承久の乱が発生するが、これに勝利し全国を掌握

 実朝を失った幕府は、四代将軍に後鳥羽上皇に皇子に就任してもらおうと願い出る。実は1年前に北条政子が後鳥羽上皇の乳母と「もし源氏の血が途絶えた時には後鳥羽上皇の皇子を将軍する」という密約を交わしていたので、ことはスムーズに進むと思われた。しかしここで後鳥羽上皇が皇子を送るのを先送りにし、幕府と朝廷の間に不穏な空気が漂うことになる。さらに後鳥羽上皇が地頭の罷免を要求。これは鎌倉幕府の権限に踏み込む内容であり、義時はこれを拒絶する(ここでこの要求を呑んだら、間違いなく御家人衆が動揺する)。そして1000人の兵を送って回答を伝えると共に皇子を出せないのなら別の子をと要求(要求というよりも脅迫だ)。後鳥羽上皇は摂関家ならと九条家から将軍を送ることにする。これで一件落着と義時は思っていたのだが、何と後鳥羽上皇が兵を挙げ義時追討の宣旨を出す。名指しで追討令を出されてしまって義時は動揺しまくったようだが、それを助けたのが姉の政子。彼女は北条の屋敷に集まってきた御家人衆に頼朝の恩を訴えて味方につくように呼びかける。これで鎌倉の御家人衆は団結、後鳥羽上皇の軍を撃破する。後鳥羽上皇は隠岐に流され、反乱に荷担した武士や公家は処刑され、これによって義時は東国のみならず全国を支配することになる。

 

 というわけで義時は最終的に日本を支配することになったわけですが、決して腹黒い陰謀家ではなかったというのが今回の番組の肝。細川氏が関西弁で「義時がそんなことをやってるわけがない」とバシバシ話すのはかなりインパクトがあったが、ただ彼の話を聞いていると義時があまりにお馬鹿に見える。実際は陰謀のかなりの部分は義時も関与していたのではというのが私の考え。そもそも実朝暗殺の一年前に、源氏の血が絶えた時の密約まで交わしているというのは極めて胡散臭い。もっともそれだと政子も共犯ということになるが、それもあり得ないことではない気もする。

 もっとも若い頃は確かにそんな陰謀家ではなかったのかもしれないが、権力の頂点に立って行くにつれ「カエルの子はカエル」で時政と同様の陰謀家になってしまった可能性はある。権力というのは握ってしまうと今度はそれを失わないための工作が必要になるものである。ましてやこの時代、権力を失うというのは単なる失脚で終わらず命も失うことにつながるので。
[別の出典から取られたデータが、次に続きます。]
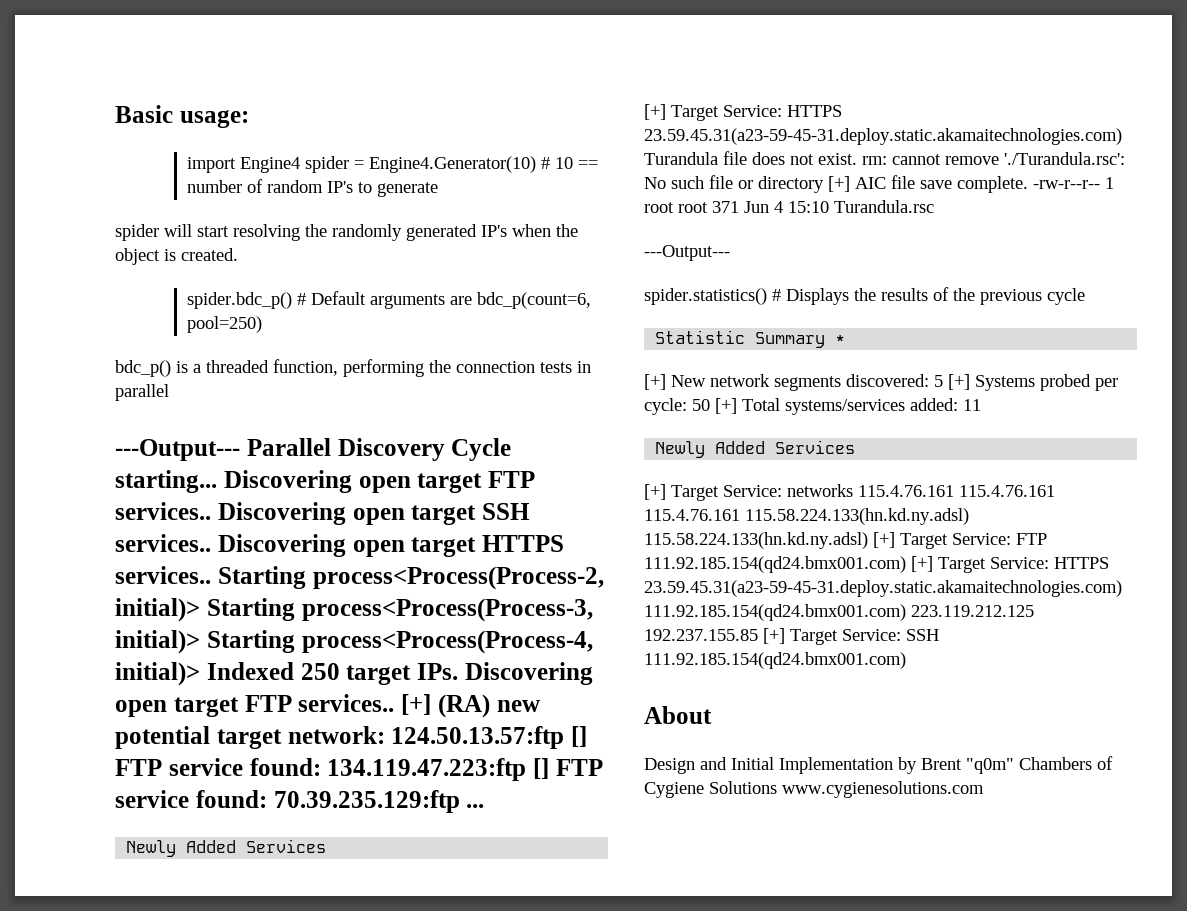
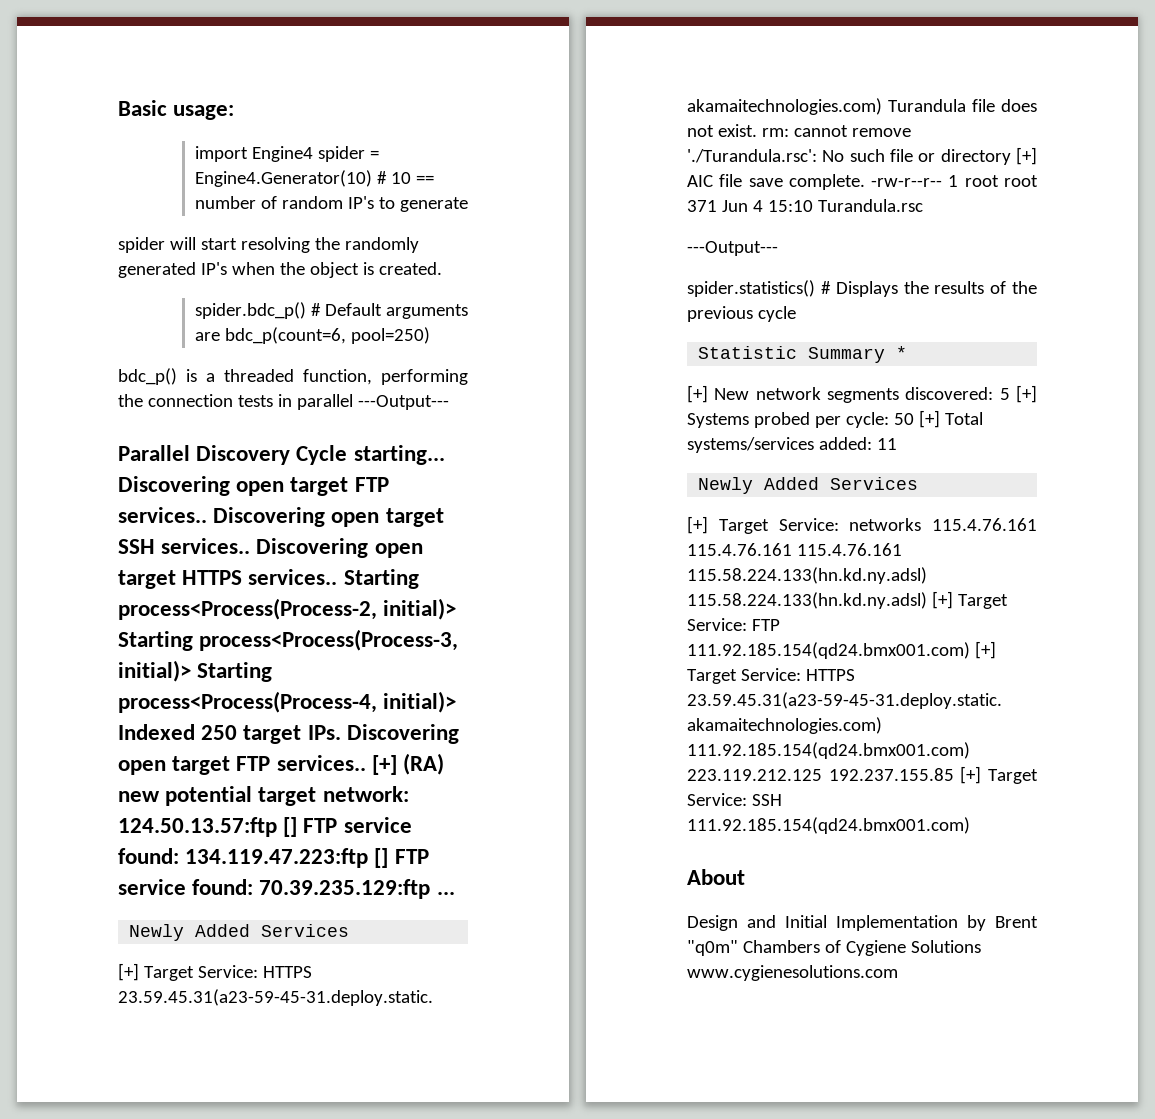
[115,439,240,461] // ---Output--- -> [357,395,449,410] ---Output--- //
義時はその頃になって内心「親父、今頃になってあんたの考えが分かってきたぜ」と思っていたかも。

 

忙しい方のための今回の要点

・義時は頼朝に側近として重用され、頼朝の死後に頼家を支える13人の御家人による合議制が敷かれた時もその一員となる。
・しかしこの合議制はすぐに崩壊して御家人同士の権力争いが繰り広げられる。
・頼家は重臣の比企氏に近かったため、比企氏の権力が強くなることを警戒した北条時政が比企能員を暗殺すると共に、幕府軍を比企氏の館に差し向けて比企氏を滅亡させる。
・さらに時政は頼家を将軍位から引き下ろして、弟の実朝を将軍につけ自らは執権となる。さらに頼家の暗殺も行っている。
・時政は権力を強化するために畠山重忠に謀反の容疑をかけて義時に討たせる。重忠に謀反の意志などあるはずがないと考える義時はこれに反発することになる。
・その後、時政がついに実朝暗殺を謀るにいたり義時は実朝をかくまうと共に父の時政を鎌倉から追放、自らが二代目の執権となる。
・しかし実朝が公暁に暗殺されてしまい、次の将軍を後鳥羽上皇の皇子から迎えようとするが、後鳥羽上皇がこれを渋ったことから朝廷との関係は悪化、ついには後鳥羽上皇が義時追討の宣旨を出して承久の乱が起こる。
・義時は動揺するが、政子が御家人達に頼朝の恩を訴えて御家人衆は結束、後鳥羽上皇軍を打ち破る。後鳥羽上皇は隠岐に流され、義時は全国を支配することになる。


忙しくない方のためのどうでもよい点

・最初に私が「三谷幸喜脚本では期待できない」と言ったのは真田丸の失敗があるからです(NHK的にはあれは成功としているのでしょうが、真田幸村という切り札を切りながらあの程度のドラマしか作れなかったのは失敗です)。三谷幸喜の限界は「普通の人間の普通の感情を描けない」ということに尽きると私は見ています。彼は「変わった連中の滑稽なドタバタ騒ぎ」を描くのは非常に上手いですが、当たり前のごく普通の人間になるとリアリティを持って描くことが全く出来ません。多分彼自身が人間をよく知らないか人間嫌いなんだろうと見ています。だから大河ドラマの脚本には一番向いていないと考える。